[Opening TASK MATERIAL section]
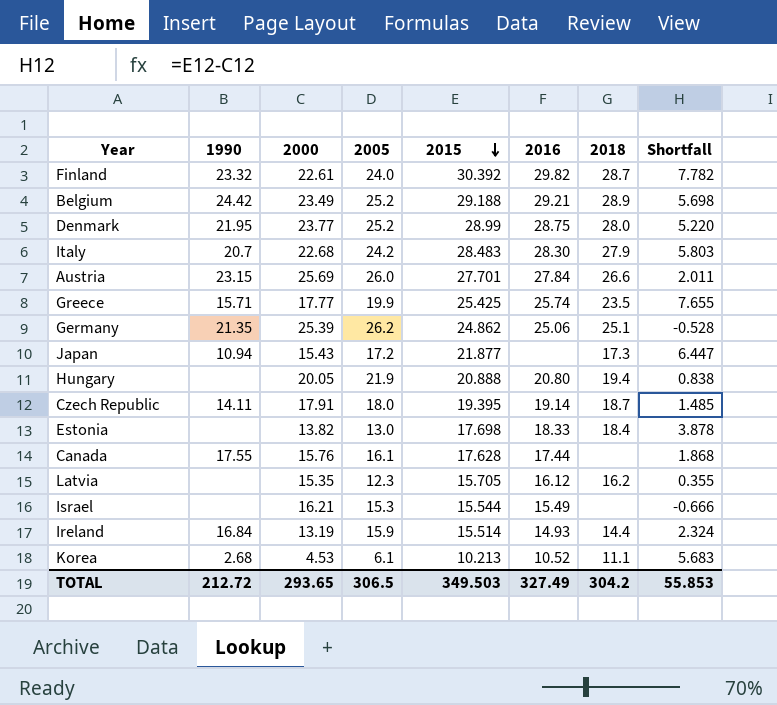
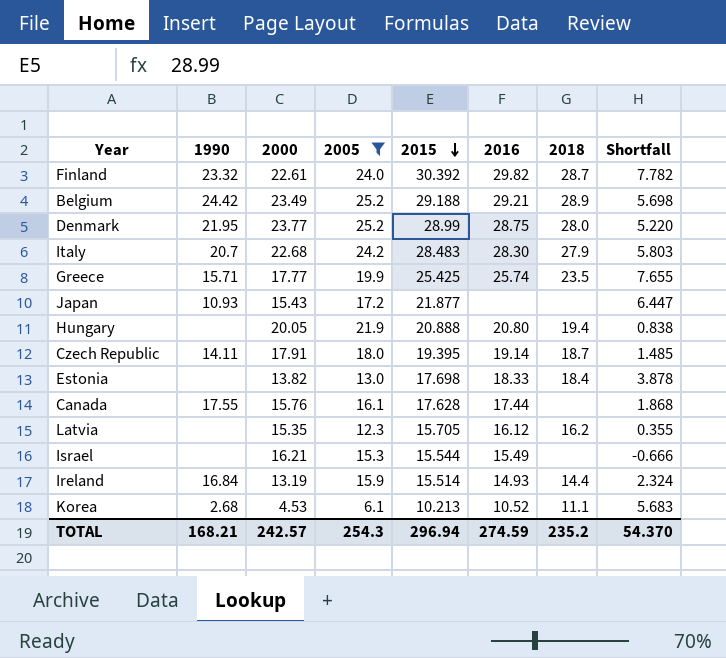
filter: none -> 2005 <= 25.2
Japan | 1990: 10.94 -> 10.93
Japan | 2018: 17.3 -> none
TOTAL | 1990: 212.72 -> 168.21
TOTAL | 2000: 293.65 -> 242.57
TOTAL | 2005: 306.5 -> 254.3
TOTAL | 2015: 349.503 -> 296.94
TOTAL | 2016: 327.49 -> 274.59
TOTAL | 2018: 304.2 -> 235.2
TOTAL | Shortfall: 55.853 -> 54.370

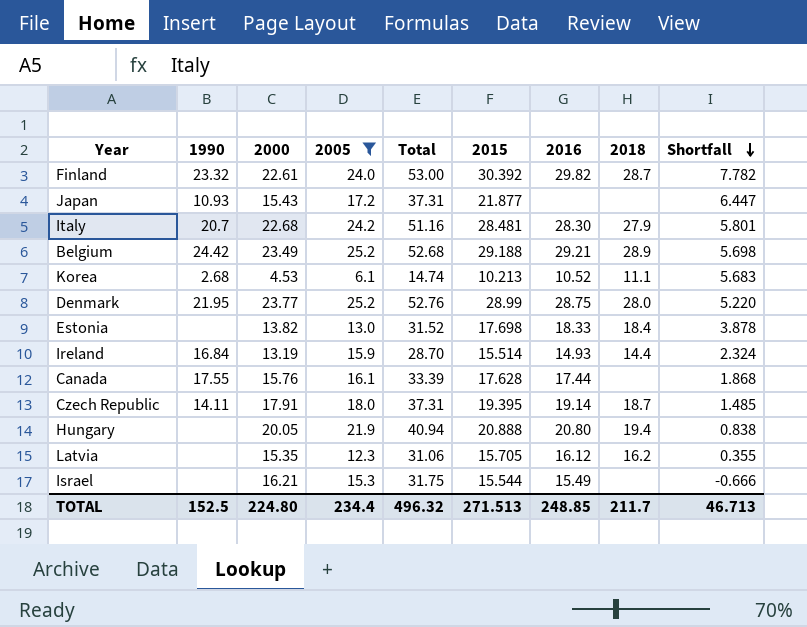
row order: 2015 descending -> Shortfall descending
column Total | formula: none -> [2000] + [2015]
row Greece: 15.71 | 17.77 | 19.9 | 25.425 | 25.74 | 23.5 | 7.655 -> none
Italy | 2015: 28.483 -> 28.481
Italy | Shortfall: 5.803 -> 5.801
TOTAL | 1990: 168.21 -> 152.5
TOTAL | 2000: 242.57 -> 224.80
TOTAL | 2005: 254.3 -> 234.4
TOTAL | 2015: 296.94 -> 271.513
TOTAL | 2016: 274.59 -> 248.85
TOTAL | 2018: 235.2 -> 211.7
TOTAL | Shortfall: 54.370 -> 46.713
[Closing TASK MATERIAL section]
[Opening TASK MATERIAL section]
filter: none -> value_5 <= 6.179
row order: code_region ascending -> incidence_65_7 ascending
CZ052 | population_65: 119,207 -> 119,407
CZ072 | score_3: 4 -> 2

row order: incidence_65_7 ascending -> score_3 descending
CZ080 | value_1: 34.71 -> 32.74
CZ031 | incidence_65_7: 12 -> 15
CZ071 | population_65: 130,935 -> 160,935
[Closing TASK MATERIAL section]
* **EXERCISE INSTRUCTIONS**
Nothing except the lines from the one containing "TOTAL | 2005: 306.5 -> 254.3" through the one containing "TOTAL | Shortfall: 54.370 -> 46.713" should appear in the answer, exactly as above and without pictures.

* **RESULT BELOW**
TOTAL | 2005: 306.5 -> 254.3
TOTAL | 2015: 349.503 -> 296.94
TOTAL | 2016: 327.49 -> 274.59
TOTAL | 2018: 304.2 -> 235.2
TOTAL | Shortfall: 55.853 -> 54.370

row order: 2015 descending -> Shortfall descending
column Total | formula: none -> [2000] + [2015]
row Greece: 15.71 | 17.77 | 19.9 | 25.425 | 25.74 | 23.5 | 7.655 -> none
Italy | 2015: 28.483 -> 28.481
Italy | Shortfall: 5.803 -> 5.801
TOTAL | 1990: 168.21 -> 152.5
TOTAL | 2000: 242.57 -> 224.80
TOTAL | 2005: 254.3 -> 234.4
TOTAL | 2015: 296.94 -> 271.513
TOTAL | 2016: 274.59 -> 248.85
TOTAL | 2018: 235.2 -> 211.7
TOTAL | Shortfall: 54.370 -> 46.713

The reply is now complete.